- **REQUIRED ACTION**: Give again, word for word, each line below starting at the one that contains "native graph database" and ending at the one that contains "- Propagação automática".

- **INFORMATION SHOWN**:
════════════════

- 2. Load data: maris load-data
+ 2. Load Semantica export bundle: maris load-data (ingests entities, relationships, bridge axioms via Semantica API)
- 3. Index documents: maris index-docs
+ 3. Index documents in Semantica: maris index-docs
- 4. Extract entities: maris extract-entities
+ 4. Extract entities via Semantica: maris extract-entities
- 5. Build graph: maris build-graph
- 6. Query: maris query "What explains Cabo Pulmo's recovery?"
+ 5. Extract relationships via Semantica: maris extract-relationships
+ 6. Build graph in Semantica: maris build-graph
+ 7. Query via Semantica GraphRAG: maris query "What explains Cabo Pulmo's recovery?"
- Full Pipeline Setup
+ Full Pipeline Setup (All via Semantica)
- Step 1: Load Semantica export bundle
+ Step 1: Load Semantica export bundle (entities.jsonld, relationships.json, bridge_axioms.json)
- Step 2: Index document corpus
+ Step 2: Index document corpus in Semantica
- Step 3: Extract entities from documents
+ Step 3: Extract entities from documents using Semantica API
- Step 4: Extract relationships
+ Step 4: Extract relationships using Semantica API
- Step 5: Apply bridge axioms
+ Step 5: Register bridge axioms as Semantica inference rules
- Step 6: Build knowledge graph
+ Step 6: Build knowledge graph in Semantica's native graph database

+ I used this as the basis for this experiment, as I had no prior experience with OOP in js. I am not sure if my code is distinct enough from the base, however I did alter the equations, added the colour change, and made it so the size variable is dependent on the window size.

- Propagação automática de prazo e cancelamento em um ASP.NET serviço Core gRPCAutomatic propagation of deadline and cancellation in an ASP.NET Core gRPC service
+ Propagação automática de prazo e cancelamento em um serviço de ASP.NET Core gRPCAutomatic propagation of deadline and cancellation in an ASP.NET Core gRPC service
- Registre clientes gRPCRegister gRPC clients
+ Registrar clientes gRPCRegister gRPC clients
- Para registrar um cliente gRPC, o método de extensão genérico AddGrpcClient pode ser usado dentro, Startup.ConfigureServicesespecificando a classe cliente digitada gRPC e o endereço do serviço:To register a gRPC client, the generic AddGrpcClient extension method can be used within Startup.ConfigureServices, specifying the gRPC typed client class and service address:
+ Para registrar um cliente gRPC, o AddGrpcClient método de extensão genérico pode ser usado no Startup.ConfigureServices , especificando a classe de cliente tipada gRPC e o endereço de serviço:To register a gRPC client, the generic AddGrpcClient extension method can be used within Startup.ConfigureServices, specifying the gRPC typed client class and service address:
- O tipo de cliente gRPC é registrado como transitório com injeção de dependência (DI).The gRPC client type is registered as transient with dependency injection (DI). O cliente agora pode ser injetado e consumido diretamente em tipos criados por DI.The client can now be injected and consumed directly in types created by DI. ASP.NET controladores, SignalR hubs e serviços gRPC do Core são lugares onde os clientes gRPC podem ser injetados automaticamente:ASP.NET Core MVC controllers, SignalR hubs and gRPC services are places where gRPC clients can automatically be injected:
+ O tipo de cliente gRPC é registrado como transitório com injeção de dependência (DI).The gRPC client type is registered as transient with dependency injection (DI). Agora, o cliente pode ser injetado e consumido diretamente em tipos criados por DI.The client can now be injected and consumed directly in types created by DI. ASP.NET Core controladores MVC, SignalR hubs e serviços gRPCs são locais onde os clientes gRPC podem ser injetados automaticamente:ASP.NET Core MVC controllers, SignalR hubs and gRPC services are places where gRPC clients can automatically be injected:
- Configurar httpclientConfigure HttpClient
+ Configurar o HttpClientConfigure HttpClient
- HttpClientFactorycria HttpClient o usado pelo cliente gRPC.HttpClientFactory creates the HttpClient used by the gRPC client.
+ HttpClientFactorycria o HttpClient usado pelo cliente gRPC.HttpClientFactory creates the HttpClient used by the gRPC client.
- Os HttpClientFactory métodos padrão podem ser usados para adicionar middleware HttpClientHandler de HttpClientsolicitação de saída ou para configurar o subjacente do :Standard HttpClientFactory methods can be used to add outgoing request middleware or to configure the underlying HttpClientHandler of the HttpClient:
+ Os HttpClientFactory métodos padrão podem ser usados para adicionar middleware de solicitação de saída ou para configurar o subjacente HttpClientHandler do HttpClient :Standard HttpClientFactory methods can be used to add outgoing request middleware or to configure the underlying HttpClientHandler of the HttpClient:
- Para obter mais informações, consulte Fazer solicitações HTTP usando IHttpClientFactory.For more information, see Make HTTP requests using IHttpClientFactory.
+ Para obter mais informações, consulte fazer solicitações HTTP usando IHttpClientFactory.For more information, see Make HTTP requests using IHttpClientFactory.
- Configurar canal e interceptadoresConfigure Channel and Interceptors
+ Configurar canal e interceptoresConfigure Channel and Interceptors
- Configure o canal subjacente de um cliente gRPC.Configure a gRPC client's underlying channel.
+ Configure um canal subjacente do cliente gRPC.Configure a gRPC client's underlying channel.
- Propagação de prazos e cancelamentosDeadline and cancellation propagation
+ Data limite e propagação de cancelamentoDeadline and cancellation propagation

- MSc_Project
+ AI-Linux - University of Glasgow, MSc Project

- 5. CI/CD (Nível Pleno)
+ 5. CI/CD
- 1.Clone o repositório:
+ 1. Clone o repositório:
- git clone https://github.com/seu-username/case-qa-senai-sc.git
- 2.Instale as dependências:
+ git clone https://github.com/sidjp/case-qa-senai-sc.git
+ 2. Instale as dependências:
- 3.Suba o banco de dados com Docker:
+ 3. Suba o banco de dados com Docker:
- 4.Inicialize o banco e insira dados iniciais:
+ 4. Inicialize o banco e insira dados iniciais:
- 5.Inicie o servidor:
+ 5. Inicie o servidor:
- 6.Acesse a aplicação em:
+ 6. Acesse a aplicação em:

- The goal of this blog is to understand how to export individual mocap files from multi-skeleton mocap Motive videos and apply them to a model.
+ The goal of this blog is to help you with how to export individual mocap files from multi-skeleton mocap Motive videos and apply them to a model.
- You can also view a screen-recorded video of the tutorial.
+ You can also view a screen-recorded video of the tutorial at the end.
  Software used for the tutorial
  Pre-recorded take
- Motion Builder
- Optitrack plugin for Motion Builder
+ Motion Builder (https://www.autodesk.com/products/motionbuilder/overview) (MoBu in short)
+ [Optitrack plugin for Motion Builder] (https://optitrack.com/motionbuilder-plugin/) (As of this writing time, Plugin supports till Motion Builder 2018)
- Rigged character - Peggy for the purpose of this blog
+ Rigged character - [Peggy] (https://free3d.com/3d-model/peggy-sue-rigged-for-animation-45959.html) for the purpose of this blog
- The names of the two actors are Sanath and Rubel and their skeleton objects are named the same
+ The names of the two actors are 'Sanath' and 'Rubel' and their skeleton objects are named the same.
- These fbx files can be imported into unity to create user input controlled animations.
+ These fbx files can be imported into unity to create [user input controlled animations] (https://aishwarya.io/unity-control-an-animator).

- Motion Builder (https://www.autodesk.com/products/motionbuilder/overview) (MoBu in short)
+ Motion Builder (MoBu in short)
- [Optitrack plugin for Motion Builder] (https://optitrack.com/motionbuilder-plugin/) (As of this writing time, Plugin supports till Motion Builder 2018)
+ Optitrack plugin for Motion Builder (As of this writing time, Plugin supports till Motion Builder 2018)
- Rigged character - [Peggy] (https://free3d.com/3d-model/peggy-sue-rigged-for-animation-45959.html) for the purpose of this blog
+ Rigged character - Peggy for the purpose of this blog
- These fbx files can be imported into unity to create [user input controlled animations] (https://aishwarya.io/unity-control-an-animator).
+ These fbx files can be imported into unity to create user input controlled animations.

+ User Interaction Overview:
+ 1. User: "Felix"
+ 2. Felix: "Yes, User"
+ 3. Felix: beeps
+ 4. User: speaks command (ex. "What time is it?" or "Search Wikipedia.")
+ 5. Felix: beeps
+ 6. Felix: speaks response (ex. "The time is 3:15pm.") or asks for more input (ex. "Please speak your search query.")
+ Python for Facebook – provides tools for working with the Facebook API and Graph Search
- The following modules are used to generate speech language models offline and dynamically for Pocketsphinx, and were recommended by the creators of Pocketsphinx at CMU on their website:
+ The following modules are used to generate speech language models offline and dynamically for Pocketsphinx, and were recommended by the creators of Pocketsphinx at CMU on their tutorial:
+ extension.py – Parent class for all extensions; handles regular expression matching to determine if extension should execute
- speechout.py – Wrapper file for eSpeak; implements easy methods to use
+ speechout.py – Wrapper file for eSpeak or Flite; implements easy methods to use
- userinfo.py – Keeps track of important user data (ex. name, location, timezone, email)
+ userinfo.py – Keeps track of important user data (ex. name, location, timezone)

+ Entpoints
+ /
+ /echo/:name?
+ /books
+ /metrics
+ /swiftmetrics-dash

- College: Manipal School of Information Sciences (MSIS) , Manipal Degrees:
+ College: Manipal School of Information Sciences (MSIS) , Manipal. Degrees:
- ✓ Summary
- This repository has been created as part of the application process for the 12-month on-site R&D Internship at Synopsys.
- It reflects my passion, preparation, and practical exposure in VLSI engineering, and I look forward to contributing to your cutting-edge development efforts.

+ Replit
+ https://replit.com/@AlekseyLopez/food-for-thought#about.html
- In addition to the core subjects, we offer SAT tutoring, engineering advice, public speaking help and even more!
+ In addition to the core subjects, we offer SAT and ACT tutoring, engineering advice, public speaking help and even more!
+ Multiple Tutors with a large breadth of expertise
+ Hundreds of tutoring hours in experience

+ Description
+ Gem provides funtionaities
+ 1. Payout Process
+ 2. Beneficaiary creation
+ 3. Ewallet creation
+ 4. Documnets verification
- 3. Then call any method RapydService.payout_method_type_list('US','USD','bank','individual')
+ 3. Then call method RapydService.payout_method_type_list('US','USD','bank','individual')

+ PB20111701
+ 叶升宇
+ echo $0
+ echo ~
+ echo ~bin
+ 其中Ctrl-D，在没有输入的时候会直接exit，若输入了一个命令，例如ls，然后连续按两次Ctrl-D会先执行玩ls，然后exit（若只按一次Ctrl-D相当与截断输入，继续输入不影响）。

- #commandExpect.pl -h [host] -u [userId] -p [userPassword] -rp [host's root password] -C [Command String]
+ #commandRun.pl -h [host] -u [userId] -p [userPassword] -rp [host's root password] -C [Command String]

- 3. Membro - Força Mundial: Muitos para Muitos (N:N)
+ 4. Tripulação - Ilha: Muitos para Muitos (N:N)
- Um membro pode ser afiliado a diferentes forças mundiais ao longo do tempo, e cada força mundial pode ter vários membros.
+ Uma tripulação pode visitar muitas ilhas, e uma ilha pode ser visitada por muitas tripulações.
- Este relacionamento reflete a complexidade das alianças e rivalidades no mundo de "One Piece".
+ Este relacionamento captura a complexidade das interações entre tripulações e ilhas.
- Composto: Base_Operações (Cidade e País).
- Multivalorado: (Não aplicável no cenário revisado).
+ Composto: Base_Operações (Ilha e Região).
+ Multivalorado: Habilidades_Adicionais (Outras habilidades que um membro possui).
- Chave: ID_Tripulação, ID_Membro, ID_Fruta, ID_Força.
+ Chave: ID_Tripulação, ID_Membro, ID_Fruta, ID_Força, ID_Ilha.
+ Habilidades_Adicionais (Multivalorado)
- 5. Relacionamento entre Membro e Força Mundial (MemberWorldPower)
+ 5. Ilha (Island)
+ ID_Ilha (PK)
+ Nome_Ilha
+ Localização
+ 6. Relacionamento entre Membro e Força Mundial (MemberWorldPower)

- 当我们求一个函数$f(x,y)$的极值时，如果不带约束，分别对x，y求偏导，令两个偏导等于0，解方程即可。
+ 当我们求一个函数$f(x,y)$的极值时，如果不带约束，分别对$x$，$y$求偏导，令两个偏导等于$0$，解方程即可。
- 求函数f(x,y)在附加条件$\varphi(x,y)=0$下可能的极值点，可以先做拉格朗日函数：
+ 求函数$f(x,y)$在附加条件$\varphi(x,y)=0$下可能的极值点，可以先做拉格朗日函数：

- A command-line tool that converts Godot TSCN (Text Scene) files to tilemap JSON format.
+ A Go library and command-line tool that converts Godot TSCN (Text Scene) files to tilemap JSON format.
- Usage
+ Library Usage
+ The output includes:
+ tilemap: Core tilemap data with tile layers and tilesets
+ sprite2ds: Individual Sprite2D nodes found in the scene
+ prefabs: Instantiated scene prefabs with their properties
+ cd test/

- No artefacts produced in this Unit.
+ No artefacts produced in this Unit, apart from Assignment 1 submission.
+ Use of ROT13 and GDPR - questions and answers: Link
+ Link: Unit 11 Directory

════════════════

- **RESPONSE TO THIS TASK**:
+ Step 6: Build knowledge graph in Semantica's native graph database

+ I used this as the basis for this experiment, as I had no prior experience with OOP in js. I am not sure if my code is distinct enough from the base, however I did alter the equations, added the colour change, and made it so the size variable is dependent on the window size.

- Propagação automática de prazo e cancelamento em um ASP.NET serviço Core gRPCAutomatic propagation of deadline and cancellation in an ASP.NET Core gRPC service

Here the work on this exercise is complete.